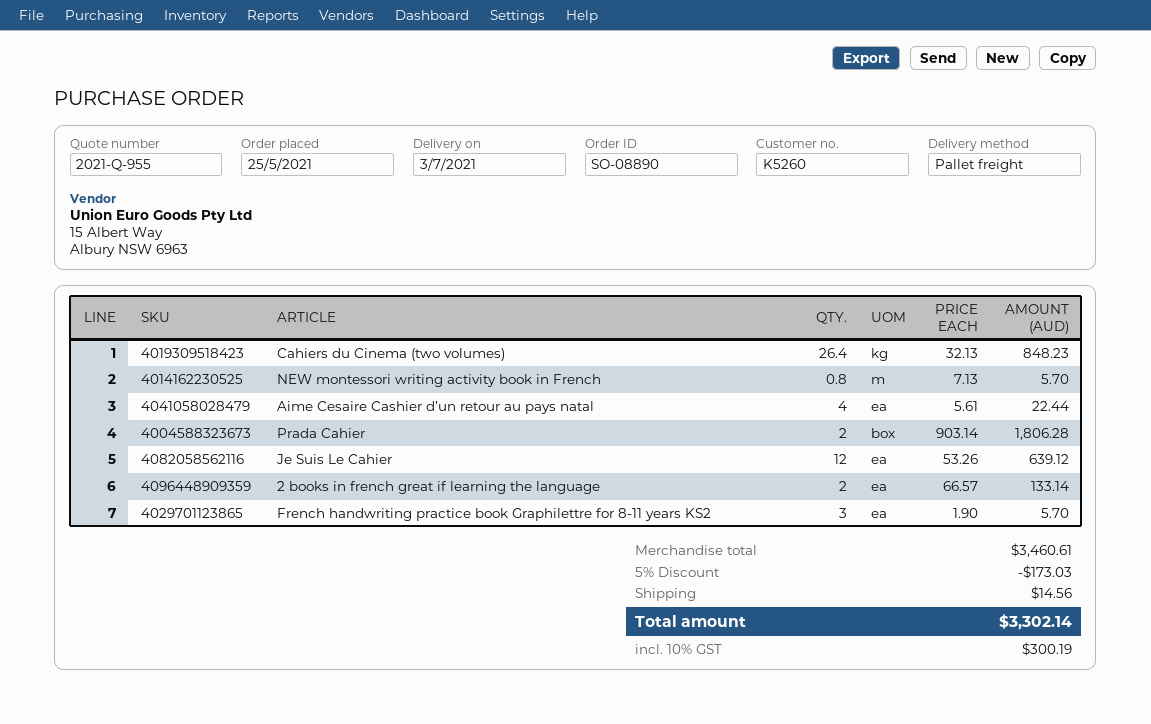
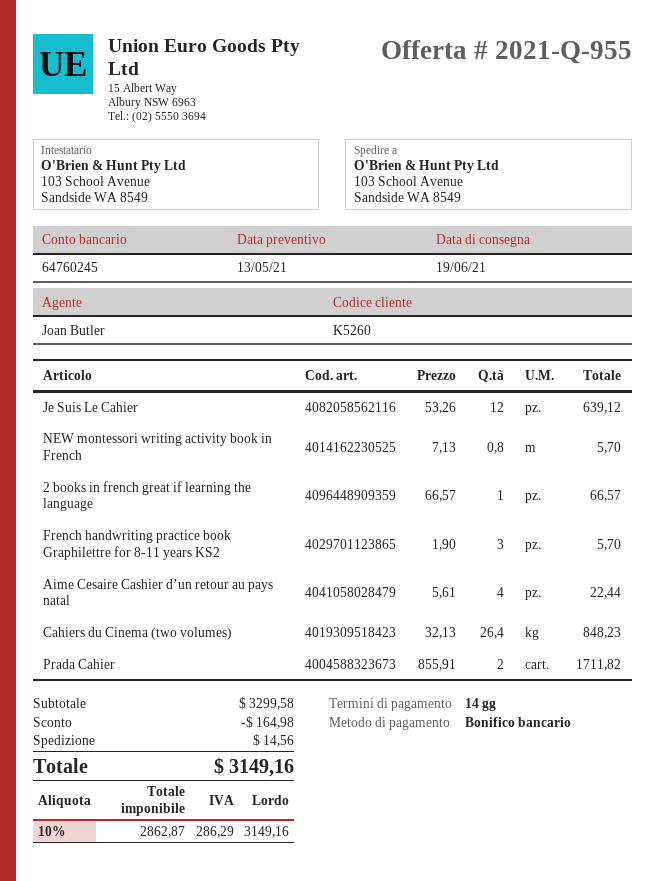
delivery date: 2021-07-03 -> 2021-06-19
Prada Cahier: 2 x 903.14 = 1806.28 -> 2 x 855.91 = 1711.82
2 books in french great if learning the language: 2 x 66.57 = 133.14 -> 1 x 66.57 = 66.57
subtotal: 3460.61 -> 3299.58
discount: 173.03 -> 164.98
tax: 10% = 300.19 -> 10% = 286.29
total: 3302.14 -> 3149.16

#####

TASK PROMPT: Everything in the records except the pictures should be printed again exactly.

RESPONSE BOX:
delivery date: 2021-07-03 -> 2021-06-19
Prada Cahier: 2 x 903.14 = 1806.28 -> 2 x 855.91 = 1711.82
2 books in french great if learning the language: 2 x 66.57 = 133.14 -> 1 x 66.57 = 66.57
subtotal: 3460.61 -> 3299.58
discount: 173.03 -> 164.98
tax: 10% = 300.19 -> 10% = 286.29
total: 3302.14 -> 3149.16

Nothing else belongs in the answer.